Les chapitres sont, significativement, séparés par des cœurs rouges, et le récit se construit et se déroule au rythme des palpitations cardiaques. On finira cette lecture à bout de souffle et le regard noyé. Héctor Abad est le fils d’un médecin exemplaire, d’une immense humanité et pour cela-même assassiné, et l’on pourra penser qu’un tel roman, si pétri de vie, si menacé de mort, si allégorique de notre existence, de l’escrivivir (un mot emprunté à Julián Ríos) qui fait de chaque mot une goutte de sang et de chaque parole vitale une promesse de mort, est finalement le tombeau de son père. Un roman filial, bouleversant, d’une intense émotion à travers les mailles d’une intrigue rigoureuse et d’une approche scientifique, et plus encore métaphysique, de ce corps condamné qu’on voudrait réparer. C’est cela, en définitive, au regard de la culpabilité de ceux qui restent, et qui, dans cette impuissance qu’on appelle fatalité, voient partir l’être cher : un roman de réparation.
Albert Bensoussan
(« Hector Abad et Albert Bensoussan » photo Passou)

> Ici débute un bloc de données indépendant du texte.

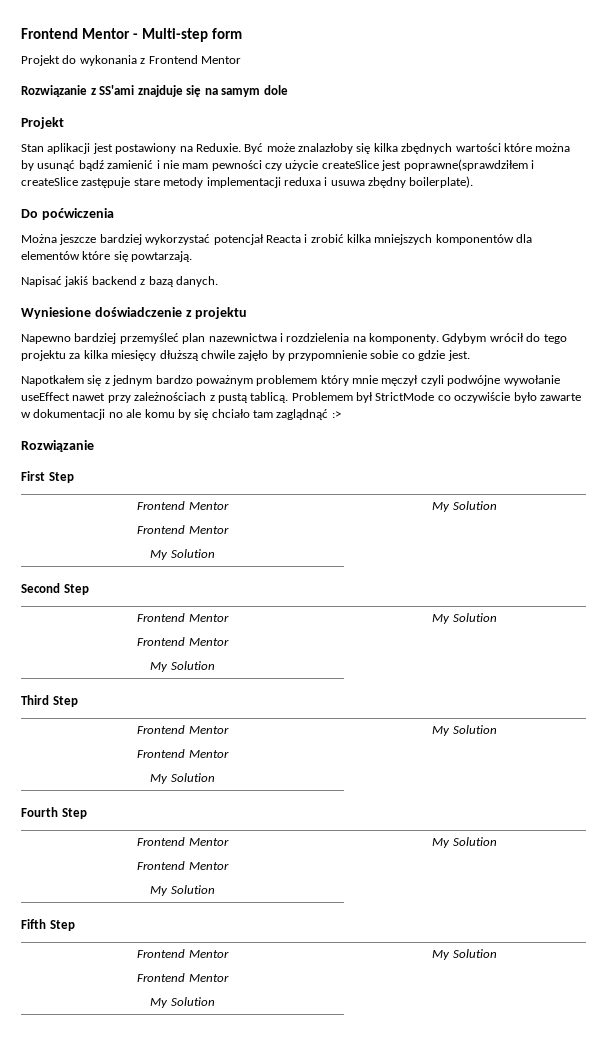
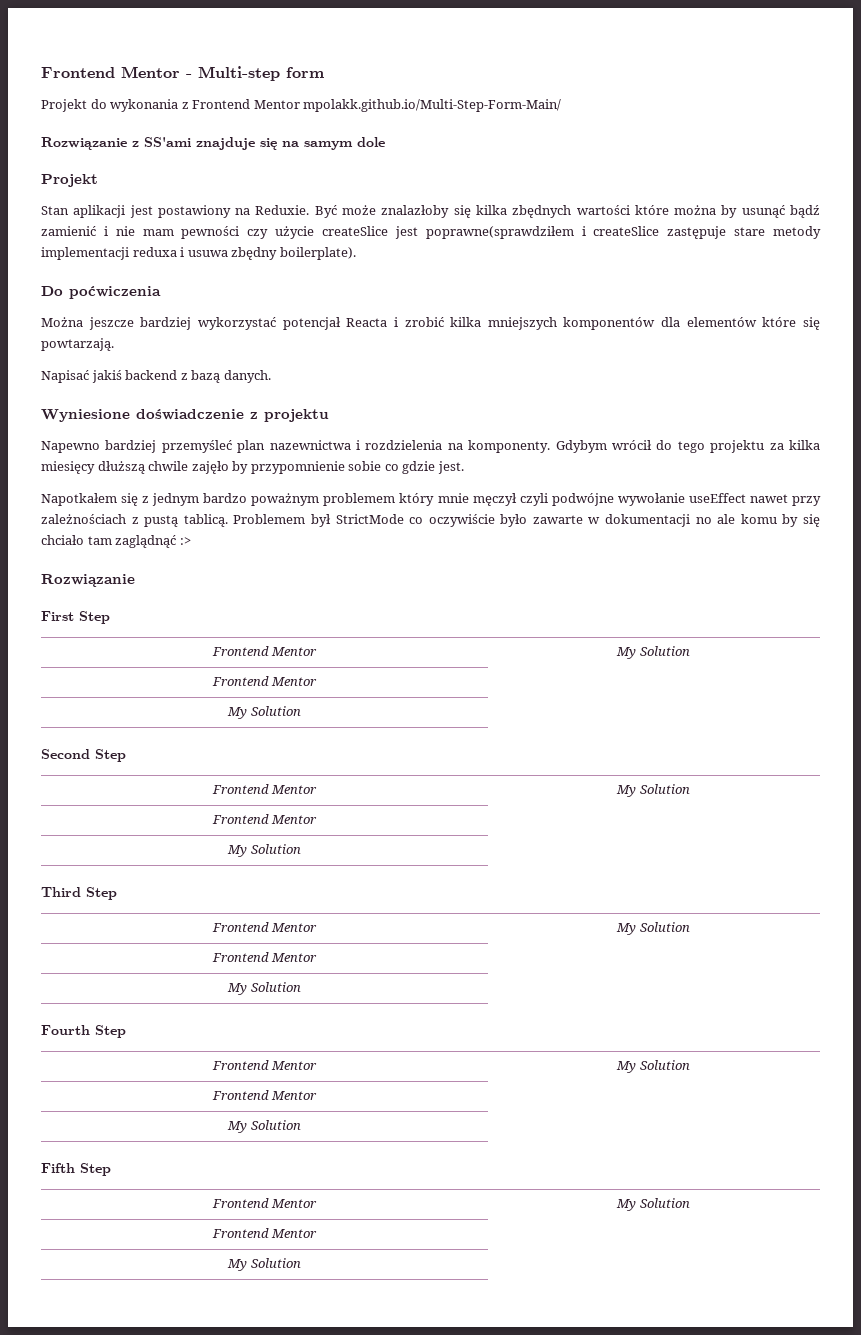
- Projekt do wykonania z Frontend Mentor
+ Projekt do wykonania z Frontend Mentor mpolakk.github.io/Multi-Step-Form-Main/

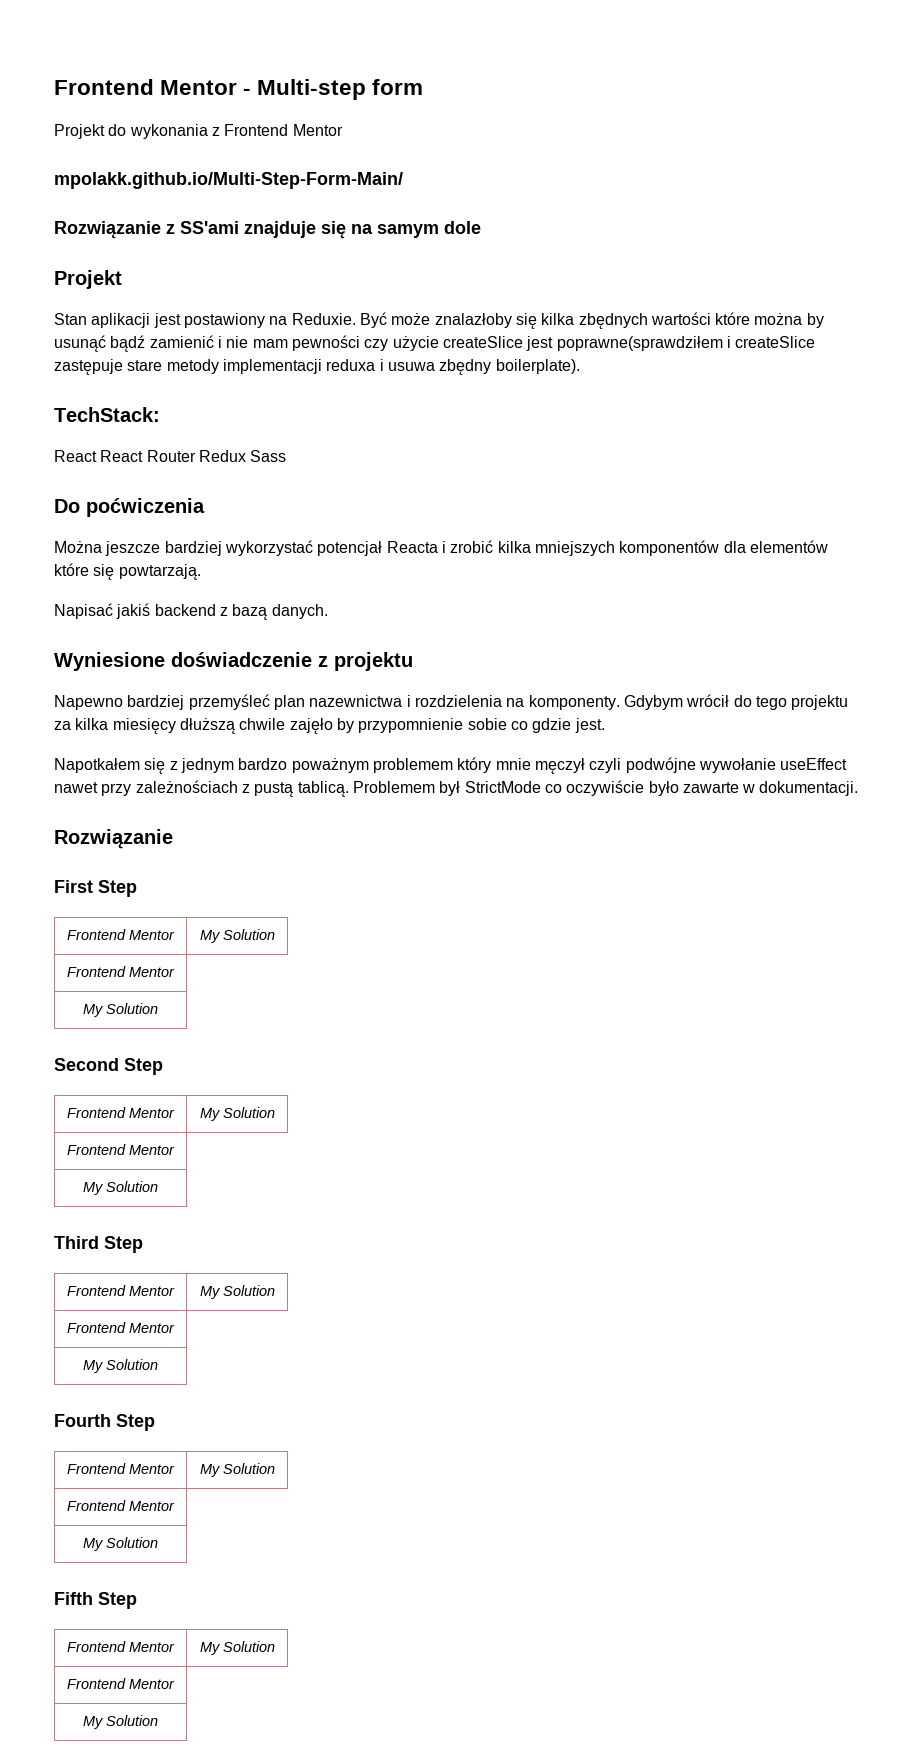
- Projekt do wykonania z Frontend Mentor mpolakk.github.io/Multi-Step-Form-Main/
+ Projekt do wykonania z Frontend Mentor
+ mpolakk.github.io/Multi-Step-Form-Main/
+ TechStack:
+ React React Router Redux Sass
- Problemem był StrictMode co oczywiście było zawarte w dokumentacji no ale komu by się chciało tam zaglądnąć :>
+ Problemem był StrictMode co oczywiście było zawarte w dokumentacji.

4 Réponses pour Héctor Abad et les raisons du cœur
Un immense bravo, un immense merci, et à Hector Abad et à Albert Bensoussan, pour nous avoir,l’un donné et l’autre fait découvrir, ce palpitant roman dont le protagoniste est le coeur, au sens propre comme au figuré!
La littérature, la vraie, est toujours une affaire de coeur.
Merci monsieur Albert Bensoussan.
Quand on a lu l’article d’Albert Bensoussan, on a l’impression d’avoir lu le livre. Du moins pour son intrigue, car le style de ce livre doit certainement demandé à être savouré et donc la nécessité s’impose de le lire, même en traduction.
Ce magnifique article de Albert Bensoussan émeut jusqu’au fond du cœur ,dont il tire sa substance . Plaise au Ciel que le roman d’Héctor Abad enfin traduit soit vite édité car nous l’attendons avec impatience.